Work task
Without copying any picture, transcribe exactly the lines of the data below from the one containing "Technology (ICHST). 2023." through the one containing "file contains JSON.".

(Change detection data)
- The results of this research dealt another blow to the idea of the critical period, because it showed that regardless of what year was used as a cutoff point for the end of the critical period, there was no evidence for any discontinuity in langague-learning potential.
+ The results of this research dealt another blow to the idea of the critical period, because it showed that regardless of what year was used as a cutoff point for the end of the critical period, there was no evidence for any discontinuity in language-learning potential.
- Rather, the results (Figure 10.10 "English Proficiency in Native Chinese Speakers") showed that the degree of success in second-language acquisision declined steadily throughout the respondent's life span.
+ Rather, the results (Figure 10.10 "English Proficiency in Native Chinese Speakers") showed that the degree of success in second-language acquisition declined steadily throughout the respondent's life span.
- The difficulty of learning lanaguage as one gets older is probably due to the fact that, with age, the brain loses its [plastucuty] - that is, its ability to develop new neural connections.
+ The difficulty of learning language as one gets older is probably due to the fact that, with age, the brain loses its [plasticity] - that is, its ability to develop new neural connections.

--

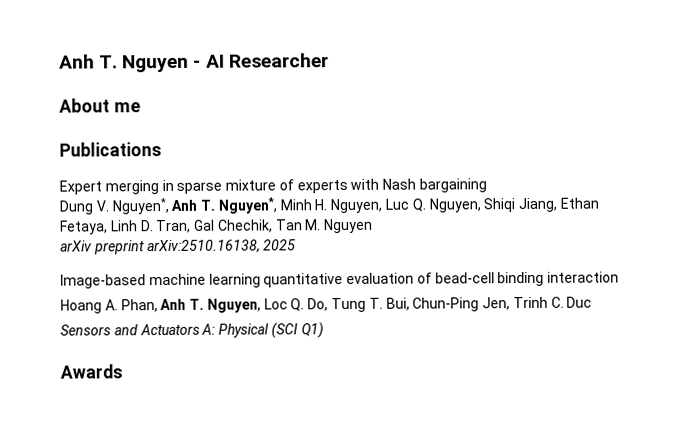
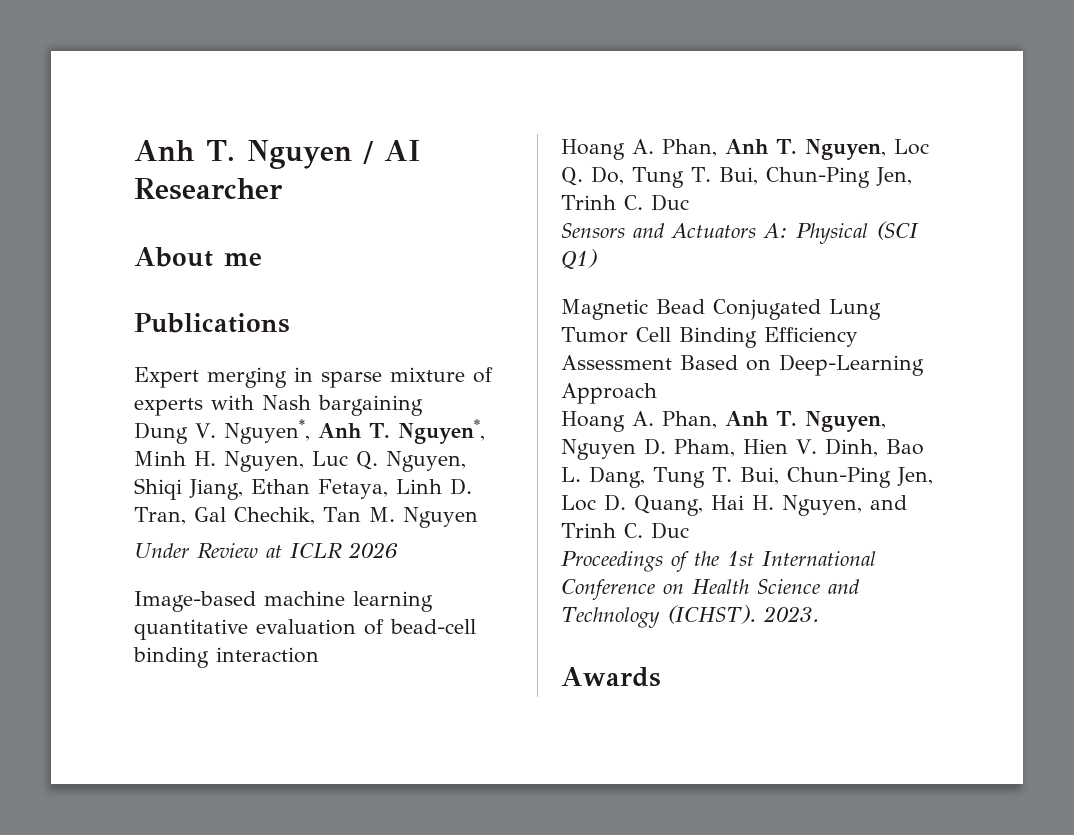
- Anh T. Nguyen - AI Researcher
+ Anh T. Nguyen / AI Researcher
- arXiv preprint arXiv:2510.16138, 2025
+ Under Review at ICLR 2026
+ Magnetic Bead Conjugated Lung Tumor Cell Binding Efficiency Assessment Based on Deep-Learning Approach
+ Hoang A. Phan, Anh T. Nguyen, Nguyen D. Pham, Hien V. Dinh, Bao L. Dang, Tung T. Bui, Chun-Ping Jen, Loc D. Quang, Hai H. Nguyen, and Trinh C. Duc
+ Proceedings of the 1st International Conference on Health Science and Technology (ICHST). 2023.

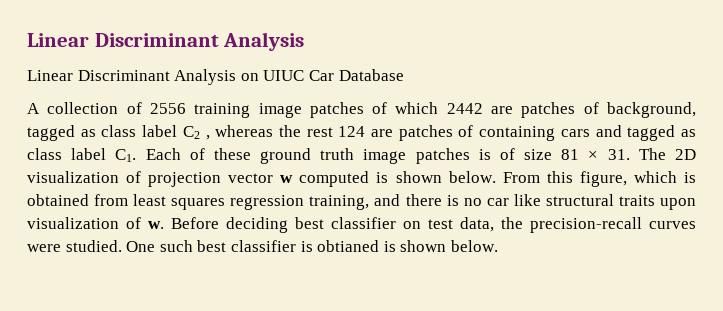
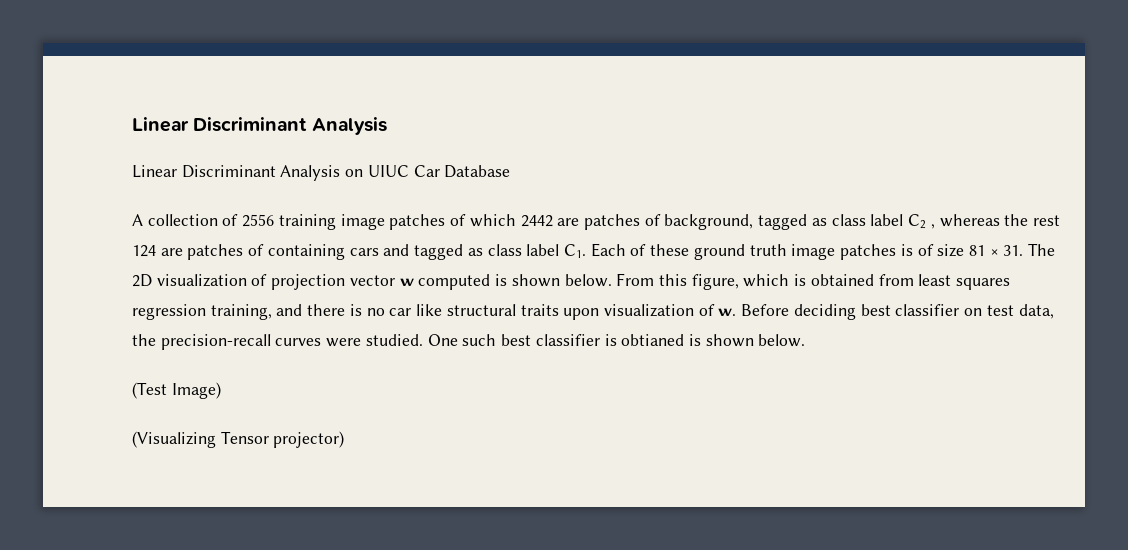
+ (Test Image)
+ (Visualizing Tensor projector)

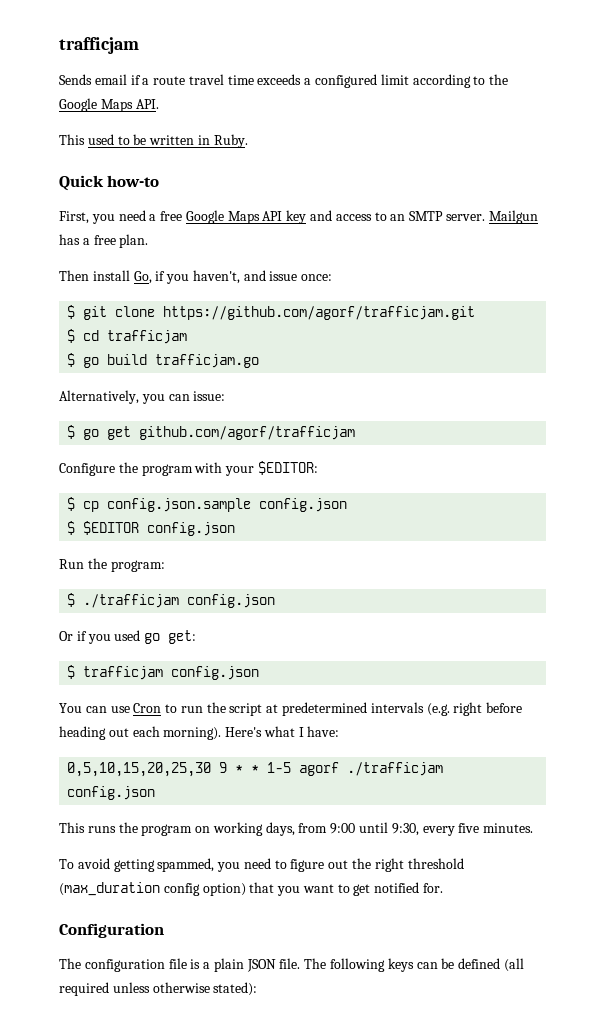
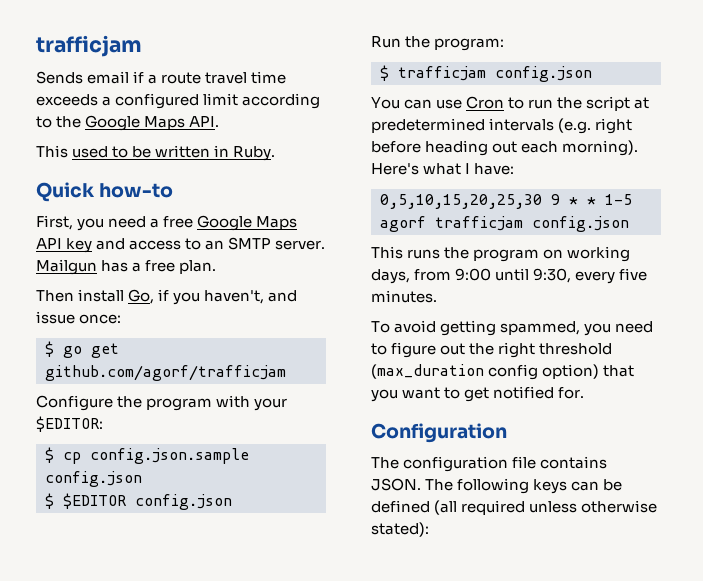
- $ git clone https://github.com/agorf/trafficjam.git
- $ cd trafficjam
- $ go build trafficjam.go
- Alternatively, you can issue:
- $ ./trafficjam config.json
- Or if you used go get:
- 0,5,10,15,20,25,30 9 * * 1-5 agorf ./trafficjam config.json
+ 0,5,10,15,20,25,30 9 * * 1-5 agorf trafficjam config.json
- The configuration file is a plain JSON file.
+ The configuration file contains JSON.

Output of the task
+ Proceedings of the 1st International Conference on Health Science and Technology (ICHST). 2023.

+ (Test Image)
+ (Visualizing Tensor projector)

- $ git clone https://github.com/agorf/trafficjam.git
- $ cd trafficjam
- $ go build trafficjam.go
- Alternatively, you can issue:
- $ ./trafficjam config.json
- Or if you used go get:
- 0,5,10,15,20,25,30 9 * * 1-5 agorf ./trafficjam config.json
+ 0,5,10,15,20,25,30 9 * * 1-5 agorf trafficjam config.json
- The configuration file is a plain JSON file.
+ The configuration file contains JSON.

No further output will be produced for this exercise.